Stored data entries
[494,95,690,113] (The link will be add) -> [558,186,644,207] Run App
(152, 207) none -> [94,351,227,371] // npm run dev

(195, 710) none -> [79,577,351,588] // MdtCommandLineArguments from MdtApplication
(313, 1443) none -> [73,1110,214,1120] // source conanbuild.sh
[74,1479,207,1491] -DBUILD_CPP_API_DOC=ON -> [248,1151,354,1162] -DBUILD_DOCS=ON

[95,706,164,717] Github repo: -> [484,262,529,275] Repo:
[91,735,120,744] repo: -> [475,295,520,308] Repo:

TASK OBJECTIVE: The records above are to be transcribed exactly and completely.

WRITTEN ANSWER:
[494,95,690,113] (The link will be add) -> [558,186,644,207] Run App
(152, 207) none -> [94,351,227,371] // npm run dev

(195, 710) none -> [79,577,351,588] // MdtCommandLineArguments from MdtApplication
(313, 1443) none -> [73,1110,214,1120] // source conanbuild.sh
[74,1479,207,1491] -DBUILD_CPP_API_DOC=ON -> [248,1151,354,1162] -DBUILD_DOCS=ON

[95,706,164,717] Github repo: -> [484,262,529,275] Repo:
[91,735,120,744] repo: -> [475,295,520,308] Repo:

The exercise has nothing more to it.